▸ REQUIRED ACTION
Copy out all lines in the data below containing the string "MENZOU".

▸ THE DATA

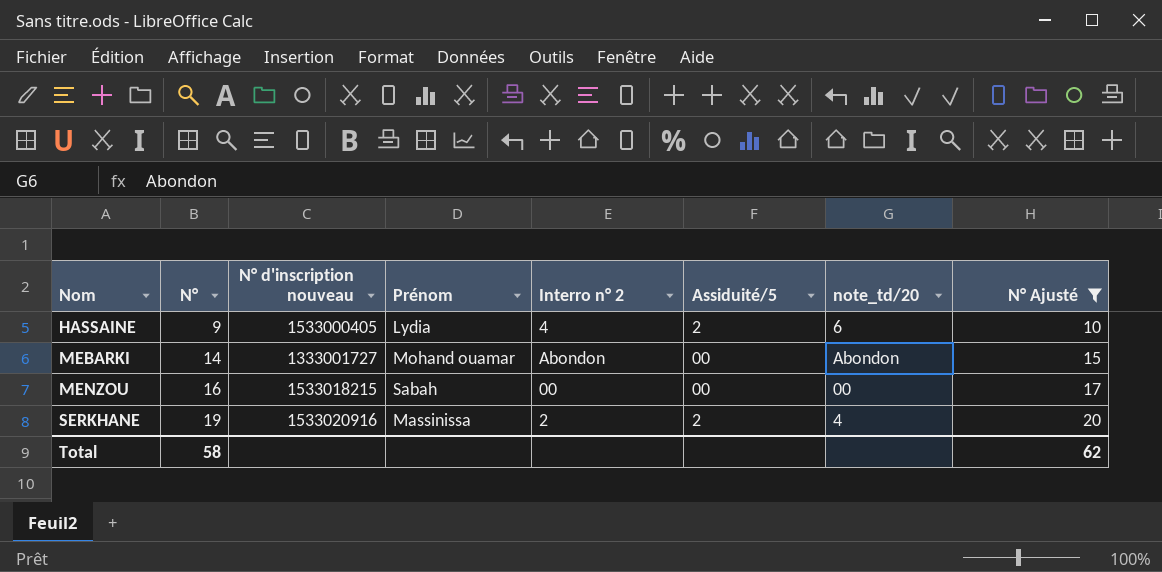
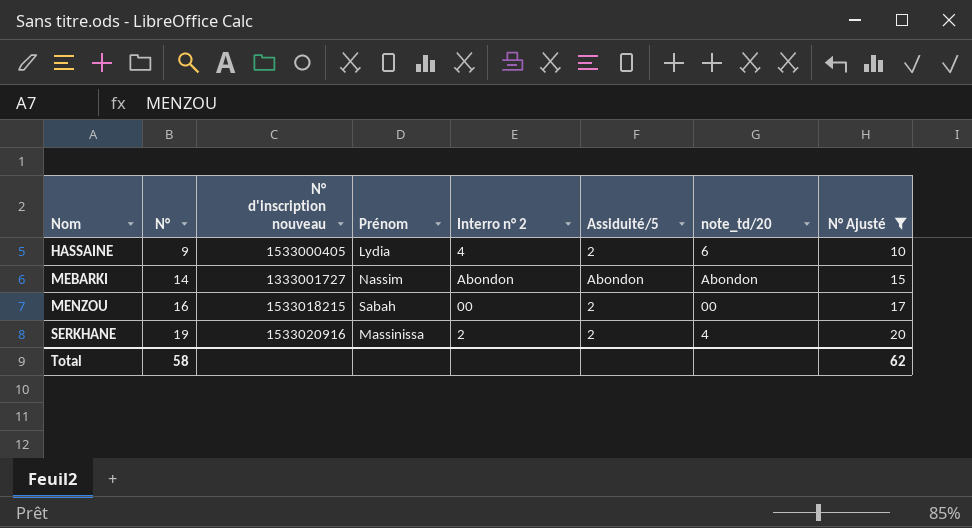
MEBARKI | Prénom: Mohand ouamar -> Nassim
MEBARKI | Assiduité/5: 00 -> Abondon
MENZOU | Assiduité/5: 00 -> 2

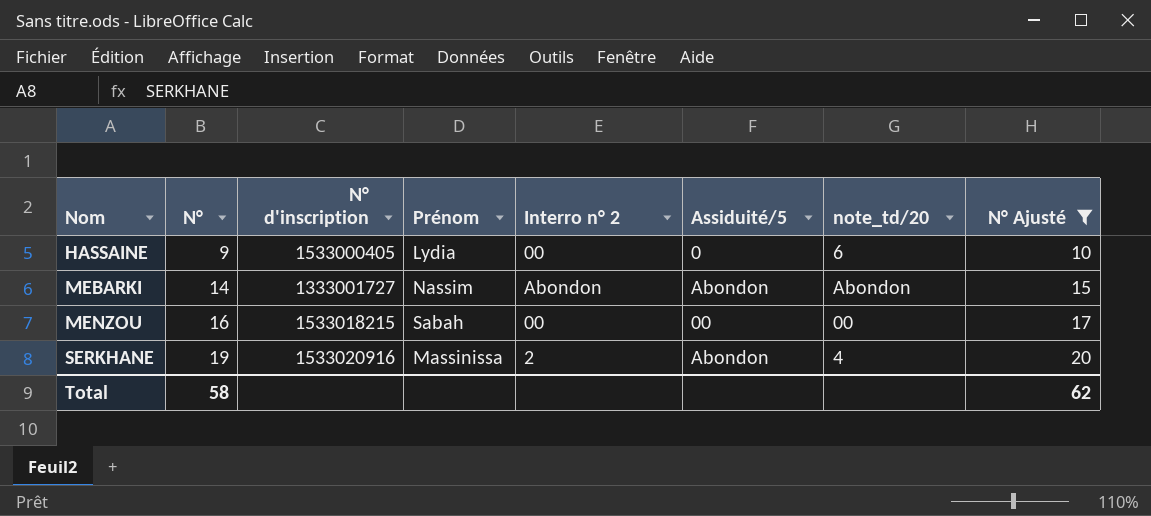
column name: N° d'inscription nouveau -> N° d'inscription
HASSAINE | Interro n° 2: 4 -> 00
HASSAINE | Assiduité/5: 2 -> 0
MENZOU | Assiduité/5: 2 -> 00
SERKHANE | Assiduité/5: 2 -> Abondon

▸ RESPONSE BELOW
MENZOU | Assiduité/5: 00 -> 2
MENZOU | Assiduité/5: 2 -> 00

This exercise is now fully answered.